Public WiFi Security: 10 Things to Remember Before Signing On
Behave Like You're in Public
People generally like privacy, and hiding behind a laptop helps us forget that we're surrounded by strangers. However, it's important to remember that you're sharing an Internet connection with other people. Think of it as though you are making a phone call in public. If you wouldn't say something personal and private with people listening, don't say it with your laptop, tablet or smartphone. Would you give a stranger your credit card or banking information? Don't do it in a public network. Even if there's a WiFi password, public WiFi can't keep other laptops from eavesdropping on your communication.
Is Your Firewall and Antivirus Software Updated?
Bathrobe and slippers are fine for home, but you have to get dressed to go out in public. For your computer, that means making sure your laptop has a firewall and antivirus software and that you have updated your security signatures on your home or office network before going out. It won't protect you from every attack, but it will help protect you from automated worms and viruses that use the intimate nature of public WiFi to spread locally from computer to computer.
Beware of Hotspots
WiFi has become so common that almost anyone can set up a hotspot. Many smartphones also have built-in hotspots. One of the easiest ways to attack a computer is to pretend to be a hotspot and wait for people to connect. If there's any confusion about which network to connect to, stop what you're doing and ask someone who works there. This is especially true if the "free" WiFi asks you for a credit card to get online. It's an easy way for an attacker to steal that information from you.
If You Connect to the Office, Use a Virtual Private Network
If you're going to do some work, the first thing you should do once you're connected to the WiFi network is to connect to your company's VPN. A VPN encrypts all traffic in a way that hides your data and hides the identity of the servers to which you are connected. Although the behavior of VPNs can vary, most of them will also prevent your computer from talking to any computers on the same public WiFi network.
Use a VPN, Even if You Don't Connect to the Office
Even if you're not going to do work, the benefits of using a VPN are strong enough that you should use your company's VPN any time you are using public WiFi. If your VPN protects your laptop from other computers on the public WiFi, it gives you much stronger protection against worms and viruses that like to leap from computer to computer. Your company IT staff may prefer that you use the VPN for nonbusiness traffic, rather than bring a virus into the office.
Look for the Lock
Most people know this by now, but an encrypted Web page gives you better protection than a nonencrypted Web page. It's not as safe as a VPN, but it's better than nothing. Just remember that there are ways for the "bad guys" to try to confuse your browser, and show you a fake Website that looks like a real one. While this problem isn't isolated to public WiFi, it's an environment that makes it easier to lead your browser astray.
Don't Share Accidentally
Part of the power of computers in an office is their ability to interconnect and that turns into a big weakness in a public environment. Microsoft added Network Location Awareness to Windows Firewall in Vista, which means that when you connect to a network, Windows will ask you whether it's work, home or public. While choosing "public" should stop most information leaking from your PC to everyone around you, be aware that you may also have other programs running that like to share your MP3 library, home movies, tax returns and so on.

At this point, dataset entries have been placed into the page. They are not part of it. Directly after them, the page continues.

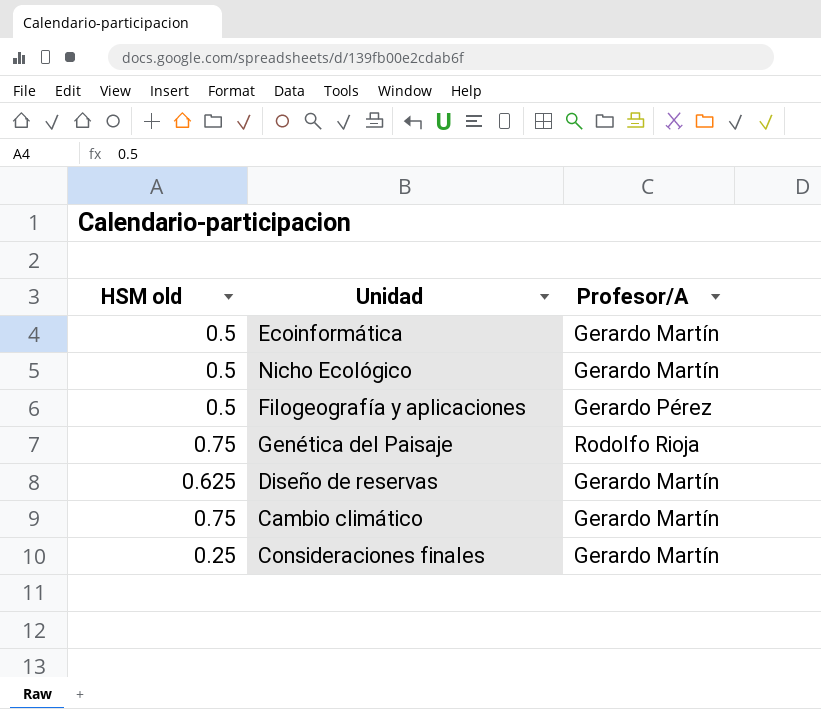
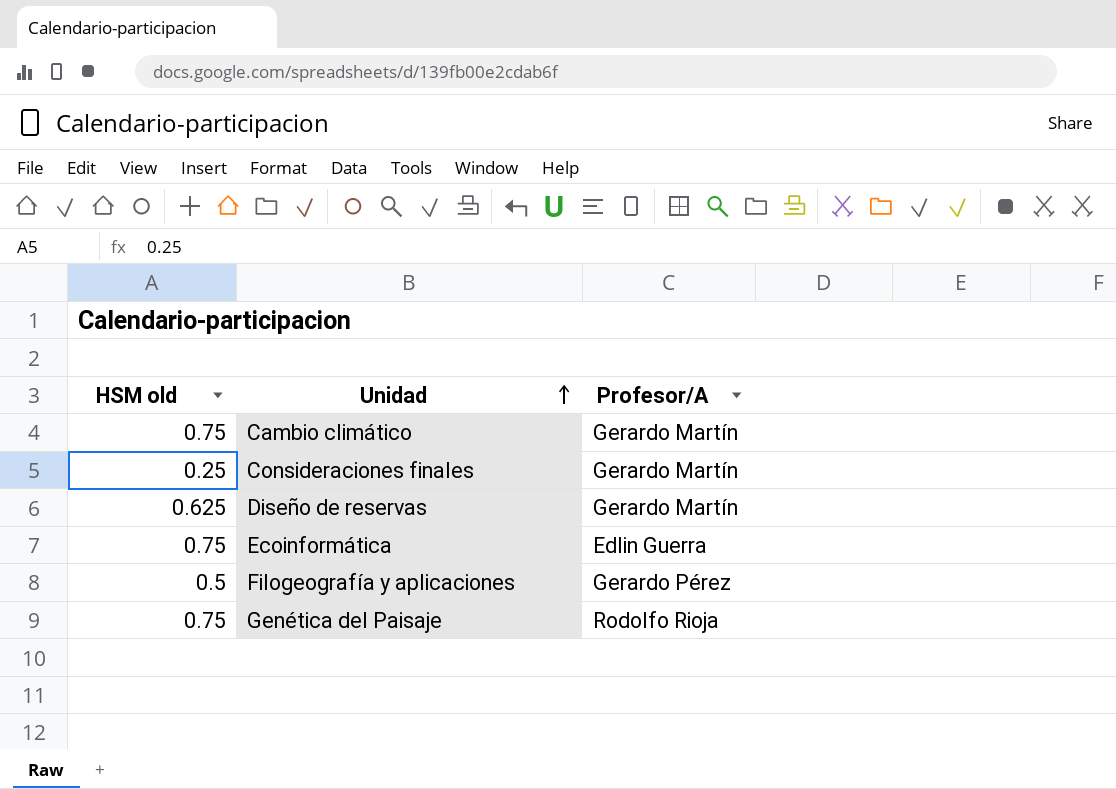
row order: none -> Unidad ascending
row Nicho Ecológico: 0.5 | Gerardo Martín -> none
Ecoinformática | HSM old: 0.5 -> 0.75
Ecoinformática | Profesor/A: Gerardo Martín -> Edlin Guerra

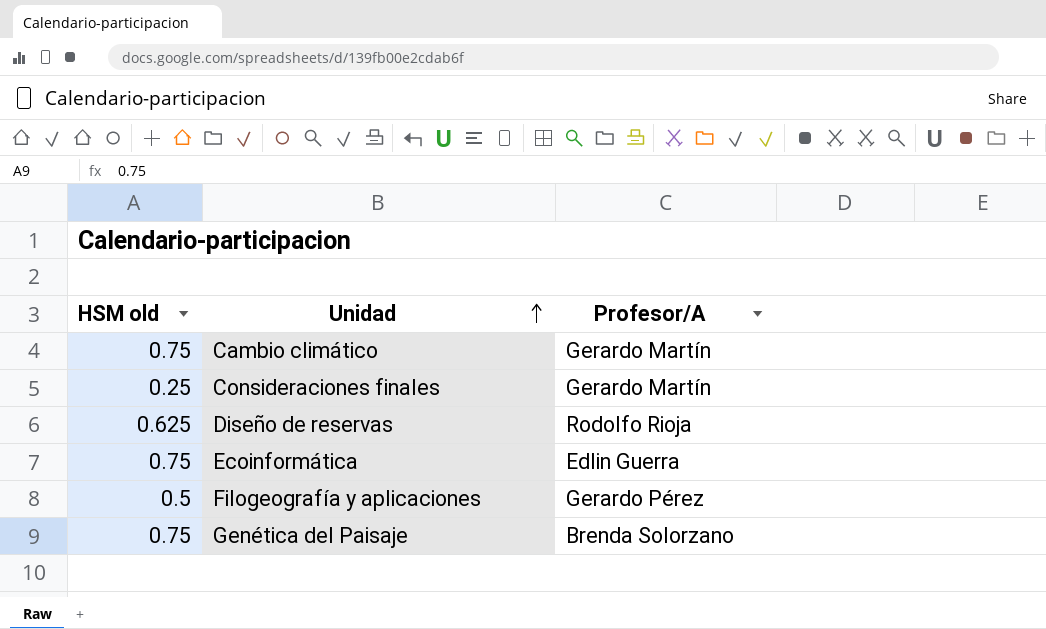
Diseño de reservas | Profesor/A: Gerardo Martín -> Rodolfo Rioja
Genética del Paisaje | Profesor/A: Rodolfo Rioja -> Brenda Solorzano

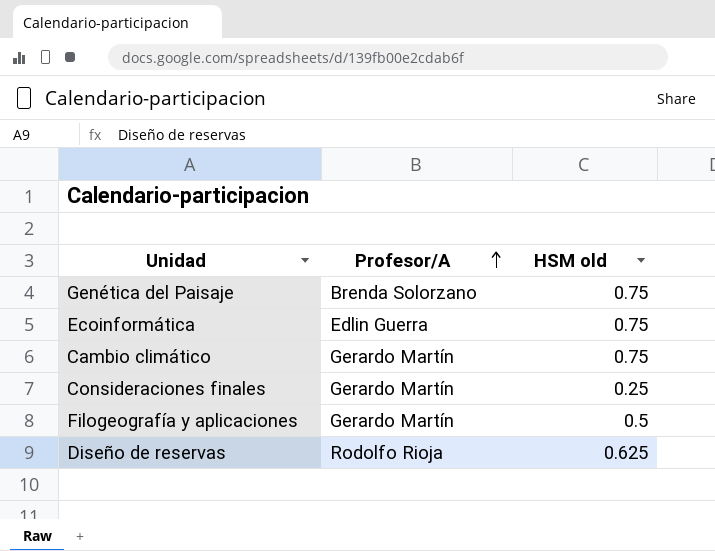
row order: Unidad ascending -> Profesor/A ascending
column HSM old | position: 1 -> 3
Filogeografía y aplicaciones | Profesor/A: Gerardo Pérez -> Gerardo Martín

Don't Trade Security for Speed
Public WiFi varies a lot by location. Some networks are fast, and some are so overloaded that it's hard to get online at all. It's tempting to try to make the connection faster by turning off antivirus. That's like trying to drive faster on a bumpy road by disconnecting the brakes. Not only will it not speed up your download, it makes you much less safe in the worst possible place.
A Little Paranoia Can Prevent a Lot of Problems
Remember when using public WiFi that you're not just on the Internet, you're on a network with a bunch of strange computers, some of which have viruses, and some of which may be specifically trying to attack you. If anything looks out of place, such as warnings about Website certificates, log-in fields in a different location, unexpected requests for personal information or credit card numbers, stop what you're doing and put your computer away. It's probably not anything to worry about, but a little paranoia now can save you a lot of problems later.
Do Some Housekeeping When You Get Home
After using a public WiFi network, it's always a good idea to check the health of your computer. Even if you were using the network at a local business you trust, you can't guarantee that there wasn't someone else on the same network who is less careful than you. Pull out your laptop and run a malware scanner. If possible, do it once before you connect to your home network and then once again after you update your signatures.